Personal information
- Born: Nobuyoshi Hoshi June 22, 1963 (age 62) Hiroo, Hokkaidō, Japan
- Height: 1.81 m (5 ft 11 in)
- Weight: 151 kg (333 lb)

Career
- Stable: Kokonoe
- Record: 591-286-109
- Debut: March 1979
- Highest rank: Yokozuna (May, 1987)
- Retired: May 1992
- Elder name: Hakkaku
- Championships: 8 (Makuuchi) 1 (Jūryō) 1 (Makushita) 1 (Jonidan)
- Special Prizes: Outstanding Performance (3) Fighting Spirit (3) Technique (5)
- Gold Stars: 1 (Kitanoumi)

= Hokutoumi Nobuyoshi =

Japanese sumo wrestler

Hokutoumi Nobuyoshi (北勝海 信芳) is a Japanese former professional sumo wrestler from Hokkaidō. He was the sport's 61st yokozuna and won eight top division championships. He wrestled for Kokonoe stable. In 1989 he and Chiyonofuji were the first yokozuna stablemates to take part in a play-off for the championship. After a number of injury problems he retired in 1992, and is now the head coach of Hakkaku stable. In November 2015 he was appointed chairman of the Japan Sumo Association, following the death of Kitanoumi, initially to serve until the end of March 2016. He was then elected as head for a full term by his fellow board members in a vote held in March 2016. He was reappointed to a full term as chairman five times, most recently in 2026.

==Early life==
Hoshi was born in Hiroo, Hokkaidō. An uncle was an acquaintance of former yokozuna Kitanofuji, who by then had retired from competition and was running Kokonoe stable, and at his invitation Hoshi moved to Tokyo. Upon leaving school, his first appearance in the ring was March 1979, aged just 15, using his real name as his shikona or ring name. Also starting at the same time was future yokozuna Futahaguro.

==Makuuchi==
It took him four years to reach the second-highest jūryō division in March 1983, aged 19, the same time as fellow Tokachi district rival Ōnokuni entered the top division. By this time his stablemate Chiyonofuji had been promoted to yokozuna. Hokutoumi made his debut in the top makuuchi division in September 1983. He changed the spelling of his shikonas given name to 延芳 in November 1985.

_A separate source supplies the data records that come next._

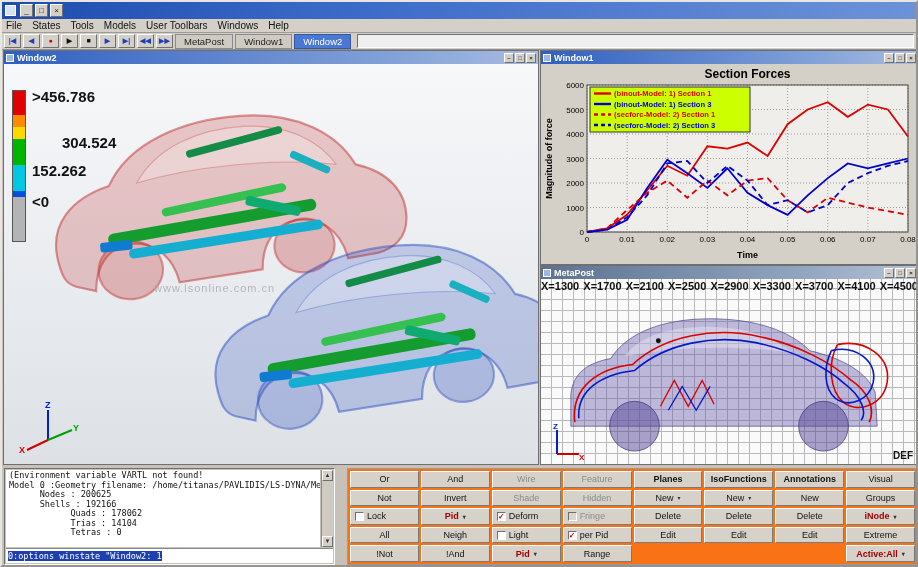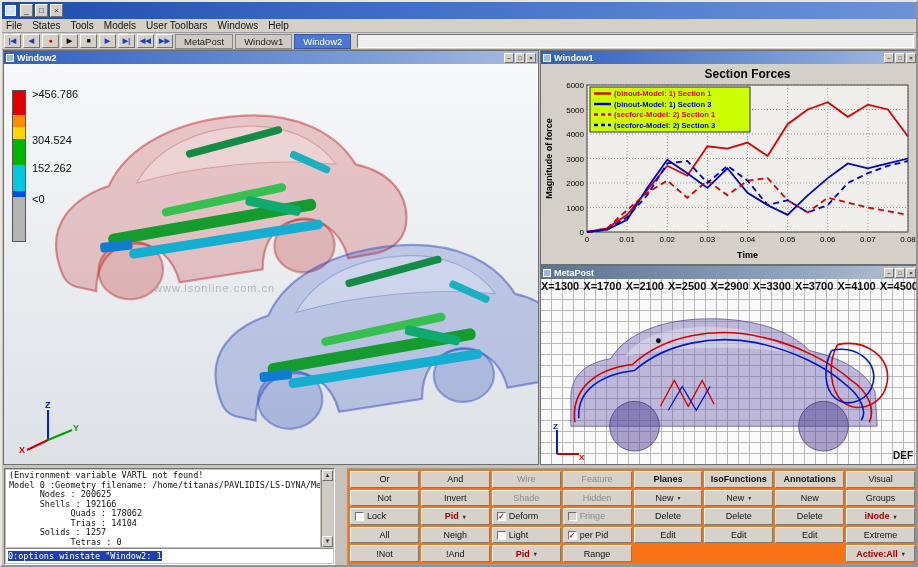">456.786" .flabel { font-size: 11px -> 15px; font-weight: normal -> bold }
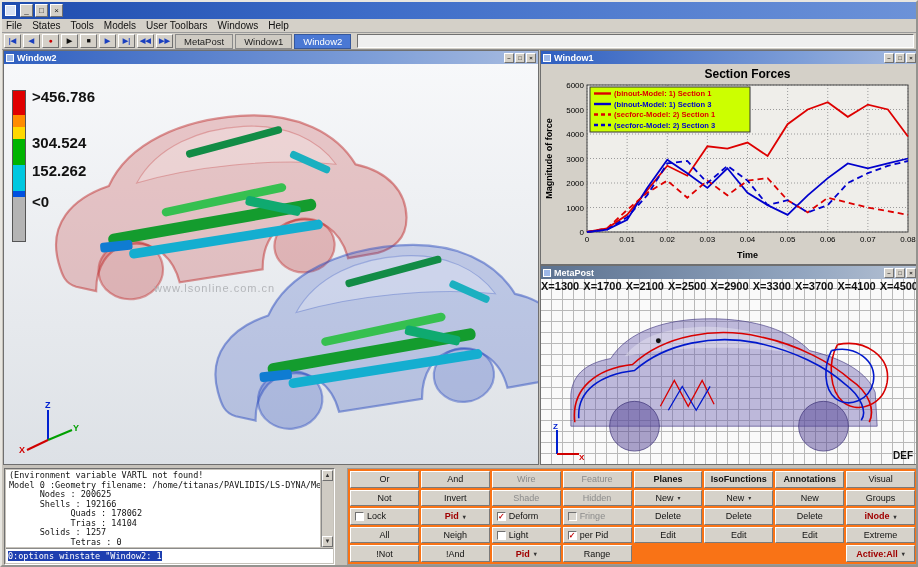"304.524" span.flabel { margin-left: none -> 30px }
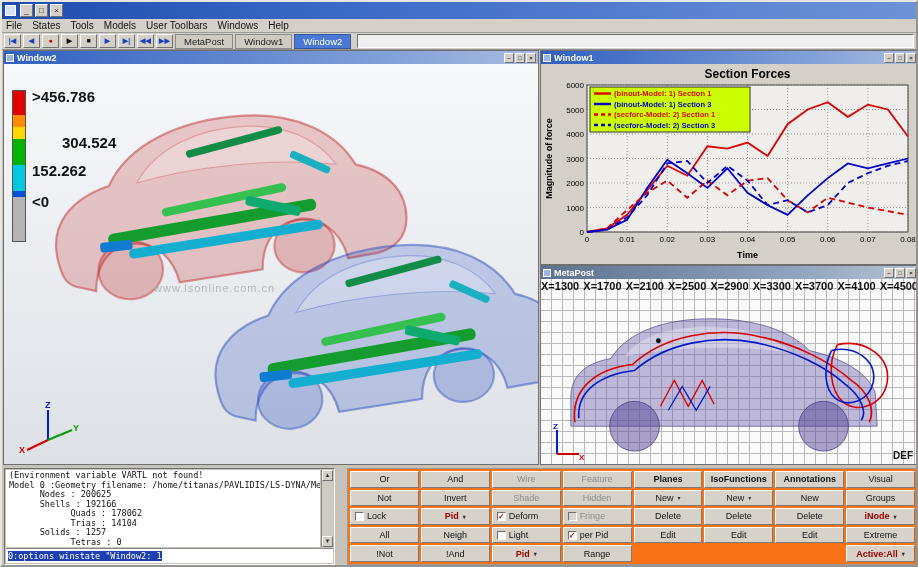"Solids : 1257" div { html: <div> Solids : 1257</div> -> none }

In March 1986 at the sekiwake rank he won his first yūshō or tournament championship with a record of thirteen wins and two losses. Despite this impressive result he was not immediately promoted to the second-highest ōzeki rank as he had not done particularly well in the previous two tournaments, only managing 30 wins in the most recent three tournaments when 33 is generally required. It also did not help his cause that there were already five ōzeki, leaving the Sumo Association with no incentive to loosen the promotion criteria. However, he carried on producing excellent results with an 11–4 in May, and then went 12–3 in July, securing his promotion for the September tournament. Futahaguro was promoted to yokozuna at the same time.

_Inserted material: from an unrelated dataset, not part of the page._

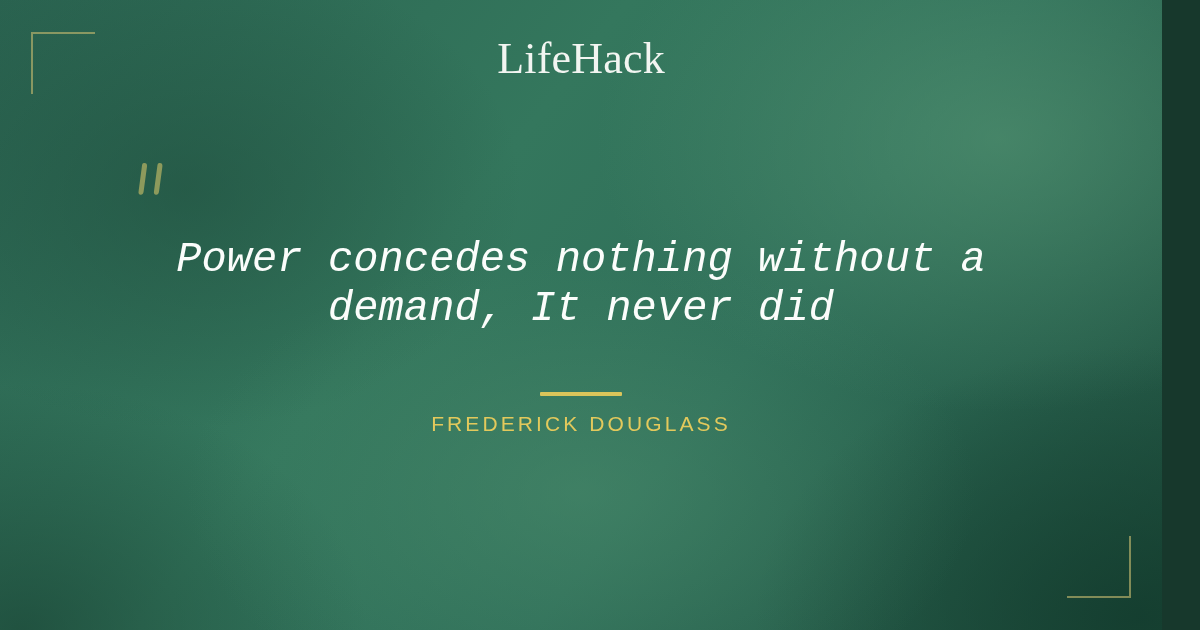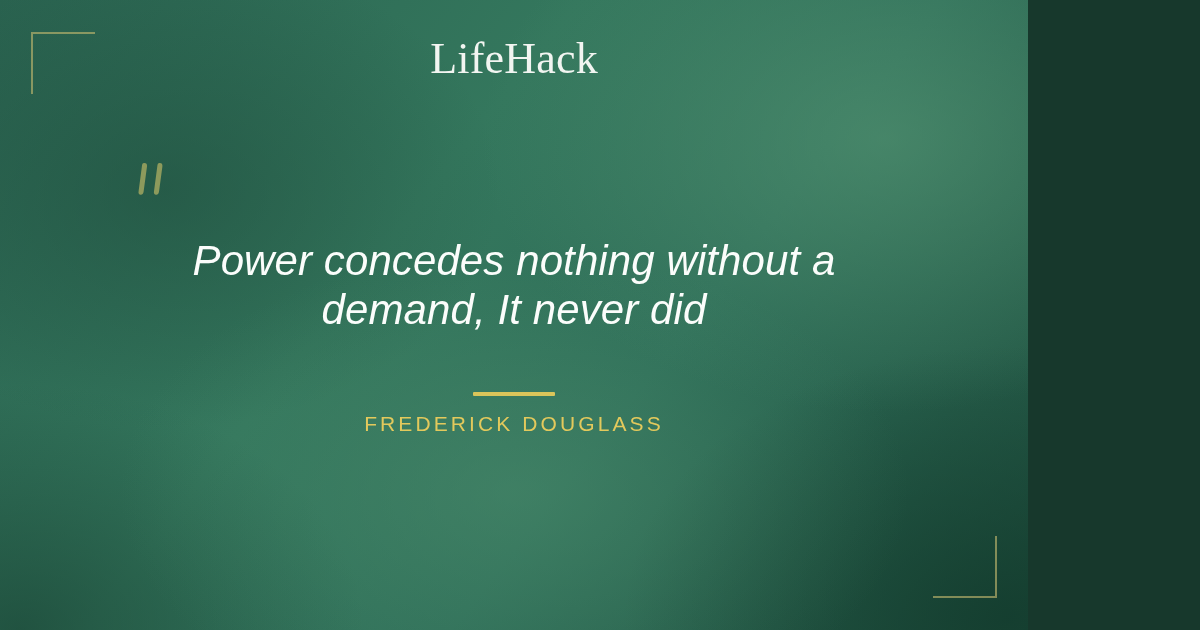"LifeHack" .card { padding-left: none -> 22px; width: 1028px -> 1140px }
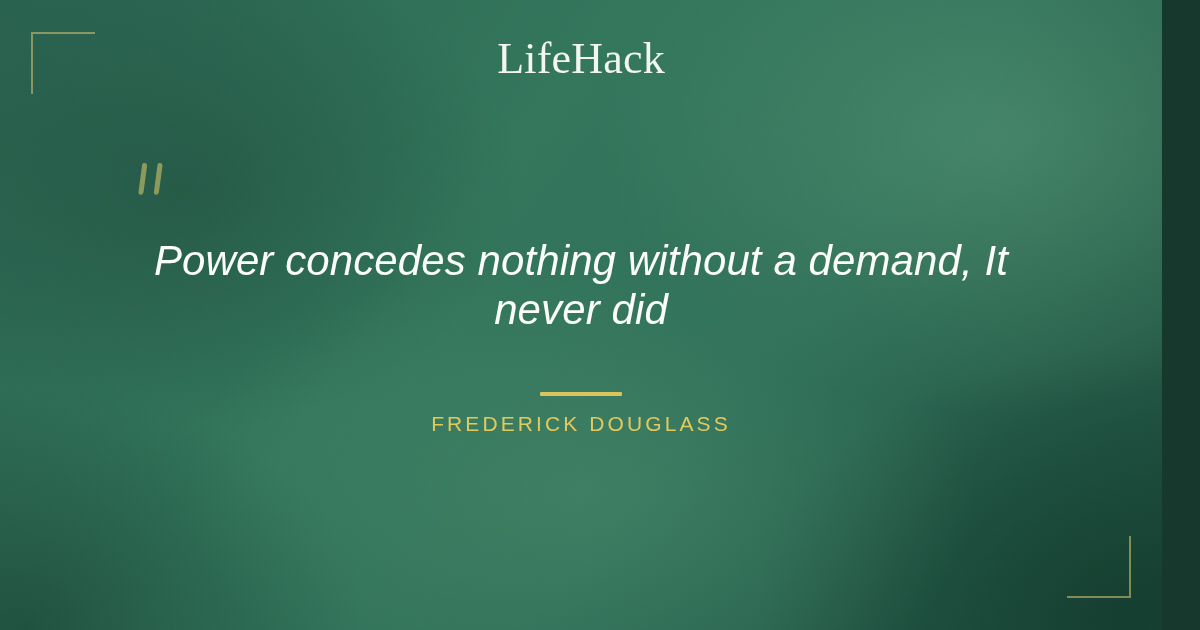"Power concedes nothing without a" .quote-text { font-family: Liberation Sans, sans-serif -> Liberation Mono, monospace }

At this point, his coach decided a new ring name was appropriate. He wished to acknowledge his home district of Tokachi, but the kanji for it literally means "ten wins" and it was felt that this might be bad luck, limiting his wins in any tournament to ten. As a compromise he adopted the surname Hokutoumi, taking 勝 ("win") from the second kanji in Tokachi, but pronouncing it to like the first kanji in the district's name. He also changed the spelling of Nobuyoshi back to his legal way.

==Yokozuna==
After his second tournament title in March 1987 and a runner-up performance in May, he was promoted to yokozuna for the July tournament. During his yokozuna dohyō-iri at the Meiji Shrine in 1987, Hokutoumi unusually used a set of personal keshō-mawashi because his master Kokonoe (former yokozuna Kitanofuji) had had three keshō-mawashi made in his name for him while he was still ōzeki. In 1988 he suffered a severe back injury which kept him out of three tournaments. It also appeared he would miss the start of the January 1989 tournament, but it was delayed due to the death of the emperor, and he went on to win the tournament. He also won the May tournament. In July, he took part in an historic play-off with Chiyonofuji – the first time ever that two yokozuna from the same stable had met in the ring (the rules of sumo state that wrestlers from the same stable can only fight each other in a play-off); Hokutoumi ending up losing the playoff and the championship to Chiyonofuji.

On the last day of the March 1990 tournament, he fought in a rare three-way play-off with ōzeki Konishiki and sekiwake Kirishima. In a play-off, wrestlers fight each other in turn, the first to win two consecutive bouts winning the tournament. First, Hokutoumi fought Konishiki and lost. Konishiki was then drawn up against Kirishima. Konishiki only needed to win this bout for the tournament, but Kirishima won. Next was Kirishima against Hokutoumi, Kirishima needing just this bout for his first yūshō. Hokutoumi won. Hokutoumi then beat Konishiki in the next bout, thus winning the tournament.

On the fourteenth day of the March 1991 tournament, he injured his left knee during a bout with Ōnokuni, but managed to go on to win the tournament with 13 wins. After this, Hokutoumi had many absences due to his knee. In October 1991 he was awarded the Japan Festival Trophy after winning an exhibition tournament at the Royal Albert Hall in London. At the start of 1991 there were four yokozuna, but Chiyonofuji retired in May 1991, Ōnokuni in July and Asahifuji in January of the next year (1992), leaving Hokutoumi the sole yokozuna. Left with this responsibility he struggled on, but he withdrew from the March 1992 tournament after losing his first two matches to Mitoizumi and Kushimaumi, and announced his retirement shortly before the May 1992 tournament at the age of 28 years and 10 months. Citing shoulder, elbow and knee injuries, he said he had "lost my fighting spirit to continue training." In the space of just one year, all four yokozuna had retired. Hokutoumi had fought 29 basho as yokozuna. Following his retirement, there were no yokozuna on the banzuke for the first time in 60 years, and sumo went without one for the next eight months, until the promotion of Akebono in January 1993.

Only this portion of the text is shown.